Grassroots efforts are also taking off. The Campaign to Eliminate Fever in Villages, an online initiative to collect donated ibuprofen, has delivered the medicine to about 13,000 elderly residents in 110 villages since Dec. 29 after family members signed up through a Weibo post.

Never knew

The full extent of the situation in rural China, where basic data collection and surveillance has always been more porous than in cities, may not be known. The country abruptly shut down its ubiquitous PCR testing network in early December and stopped publishing daily Covid data that month.

The official death toll since the country suddenly moved from Covid Zero in early December remains below 40, despite reports of crematoriums and nursing homes where more people are dying each day.

In Wang’s village, no one can trace the virus, because all efforts will be saved. The doctor continues to work on his own infections, as dozens of patients queue up from sun up to sun down to get treatment every day. With so many needing intravenous fluids, Wang is treating elderly patients in his house next door, because the only other option is to be outside when the temperature rises.

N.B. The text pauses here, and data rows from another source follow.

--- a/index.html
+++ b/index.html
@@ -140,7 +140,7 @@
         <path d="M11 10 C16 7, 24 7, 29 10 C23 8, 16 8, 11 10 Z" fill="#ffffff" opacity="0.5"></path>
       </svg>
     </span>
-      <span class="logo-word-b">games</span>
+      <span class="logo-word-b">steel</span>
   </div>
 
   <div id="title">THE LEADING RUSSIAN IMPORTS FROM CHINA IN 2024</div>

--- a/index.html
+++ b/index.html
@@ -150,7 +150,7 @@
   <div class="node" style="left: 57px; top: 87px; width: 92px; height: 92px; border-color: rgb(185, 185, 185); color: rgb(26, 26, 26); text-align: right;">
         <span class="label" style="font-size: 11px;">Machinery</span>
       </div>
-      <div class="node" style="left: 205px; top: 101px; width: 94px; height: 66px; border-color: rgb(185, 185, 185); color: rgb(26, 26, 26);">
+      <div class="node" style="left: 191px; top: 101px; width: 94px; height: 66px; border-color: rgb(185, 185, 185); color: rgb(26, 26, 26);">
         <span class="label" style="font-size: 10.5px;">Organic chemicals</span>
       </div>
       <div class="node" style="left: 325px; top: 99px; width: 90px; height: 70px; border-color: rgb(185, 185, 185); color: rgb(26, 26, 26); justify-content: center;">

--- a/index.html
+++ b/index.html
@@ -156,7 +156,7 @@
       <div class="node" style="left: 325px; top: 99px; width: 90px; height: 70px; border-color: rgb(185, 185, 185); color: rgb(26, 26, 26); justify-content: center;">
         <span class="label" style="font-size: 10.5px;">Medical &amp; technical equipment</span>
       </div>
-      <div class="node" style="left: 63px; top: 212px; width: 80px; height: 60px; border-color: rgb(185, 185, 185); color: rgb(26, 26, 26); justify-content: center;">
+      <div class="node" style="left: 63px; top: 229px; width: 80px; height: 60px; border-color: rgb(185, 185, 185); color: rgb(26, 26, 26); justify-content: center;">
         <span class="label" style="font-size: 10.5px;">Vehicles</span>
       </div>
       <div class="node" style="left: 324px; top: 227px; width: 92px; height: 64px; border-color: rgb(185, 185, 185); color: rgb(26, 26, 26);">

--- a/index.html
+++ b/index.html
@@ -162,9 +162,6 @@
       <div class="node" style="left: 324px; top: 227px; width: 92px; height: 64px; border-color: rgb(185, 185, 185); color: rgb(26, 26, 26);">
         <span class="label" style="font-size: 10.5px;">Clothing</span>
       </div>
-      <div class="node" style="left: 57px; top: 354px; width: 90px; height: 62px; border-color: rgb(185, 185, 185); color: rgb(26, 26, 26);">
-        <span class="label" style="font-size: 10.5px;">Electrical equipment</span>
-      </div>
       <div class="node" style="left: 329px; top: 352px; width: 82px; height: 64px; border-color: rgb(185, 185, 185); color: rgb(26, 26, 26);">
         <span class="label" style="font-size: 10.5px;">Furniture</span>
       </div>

“Most villagers don’t even call it Covid,” he said. “It’s a new word. They just said it was a cold.”

A sense of surrender prevailed in the village. Many families do not plan to take their elderly or critically ill relatives to regional hospitals for emergency treatment, which they say would be expensive and pointless. However, he will remain at home until the final stages of his life.

It is unlikely that his name will appear on the official list of Covid deaths.